I held fast to what seemed a straight line and did my best to focus.
By noon the road eased into a slushy grass, and I drove faster, the wet soil like a wake of water beneath me. I crossed Allamuchy, where trees enclosed the roadway in a dark tunnel, violated by shards of light so blinding they seemed to throw white rocks in my path on the highway.
A fine green grass covered the countryside here, blown flush to the soil by the volley of speeding cars. Whole meadows leaned over at once as if some great airplane roared overhead.
Outside of Corning a thin geyser of mud shot from the earth, whining into the air before stalling at its peak of flight, then falling in streaks to the ground. I do not know for how long I pushed forward. With my windows sealed the world passed by in silence, and such conditions made it almost impossible to mark the passing of time.
At intersections the stop signs had been effaced, caked in metallic red paint. Road signs and city distances had likewise been distorted. Most public writing, issuing basic commands to drivers, had been camouflaged. The bright, hammered slabs of road signs still hung from their posts, but they were wordless blocks of color that commanded no action.
Wherever the epidemic stood north of town, no one was taking any chances. If there had been any language in the countryside, it had now been systematically erased.
I saw no real writing for hours. Such conditions suited me fine.
At a county border marked by a heap of rope, a man on a ladder disguised a road sign, adding marks to the letters until they flowered out of meaning. The word looked to have once been Rochester.
That such a word once meant something seemed now only to be an accident.
I drove on. Before checkpoints I slowed. With one of Claire’s hospital masks I wiped the warm leakage from my eyes. No one questioned me.

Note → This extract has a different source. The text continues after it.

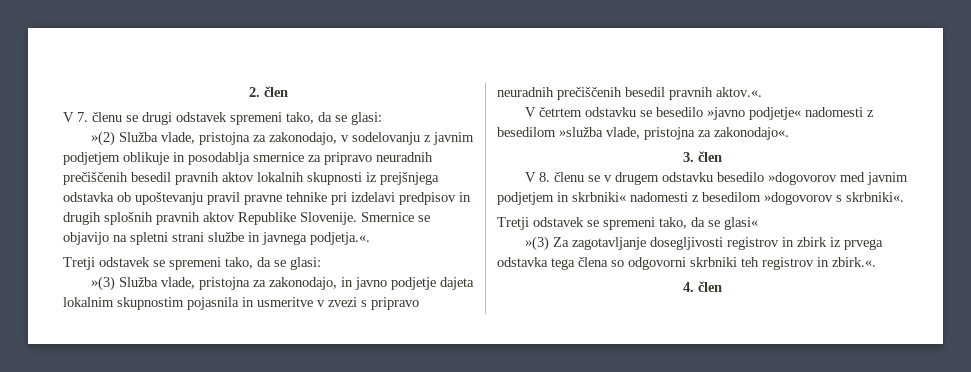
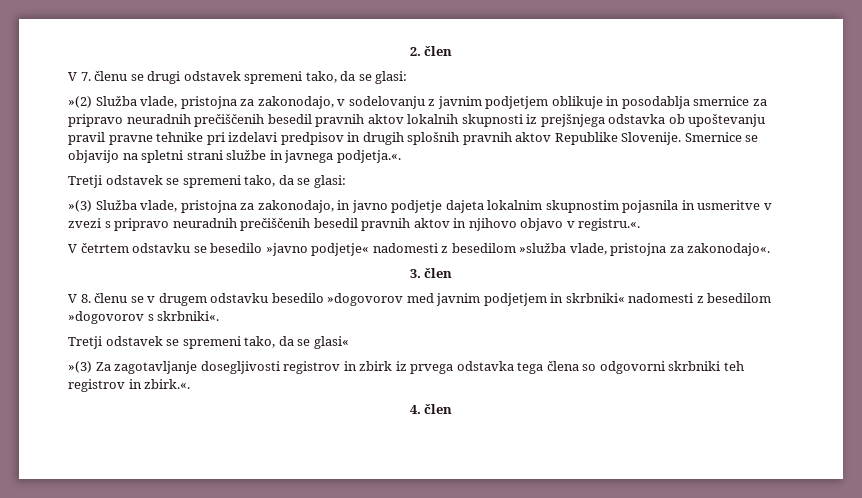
- »(3) Služba vlade, pristojna za zakonodajo, in javno podjetje dajeta lokalnim skupnostim pojasnila in usmeritve v zvezi s pripravo neuradnih prečiščenih besedil pravnih aktov.«.
+ »(3) Služba vlade, pristojna za zakonodajo, in javno podjetje dajeta lokalnim skupnostim pojasnila in usmeritve v zvezi s pripravo neuradnih prečiščenih besedil pravnih aktov in njihovo objavo v registru.«.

Somebody wept inside a clouded booth, where a line had formed. I saw the colorful body bags of Albany. A woman outside a medical tent sprayed a mist on what looked to be an antenna, the dark rod quivering in her hands. Possibly it was only a braided metal cable, feeding into a mound of dust at her feet, but I did not stop. Her ears were packed with mud.
I could stick a wire into any piece of soil and listen to Burke, LeBov had said.
At most during these checkpoint stops a man peered into the car, smelled the air. My trunk was opened and probed. For children, no doubt, they searched. For something I did not have.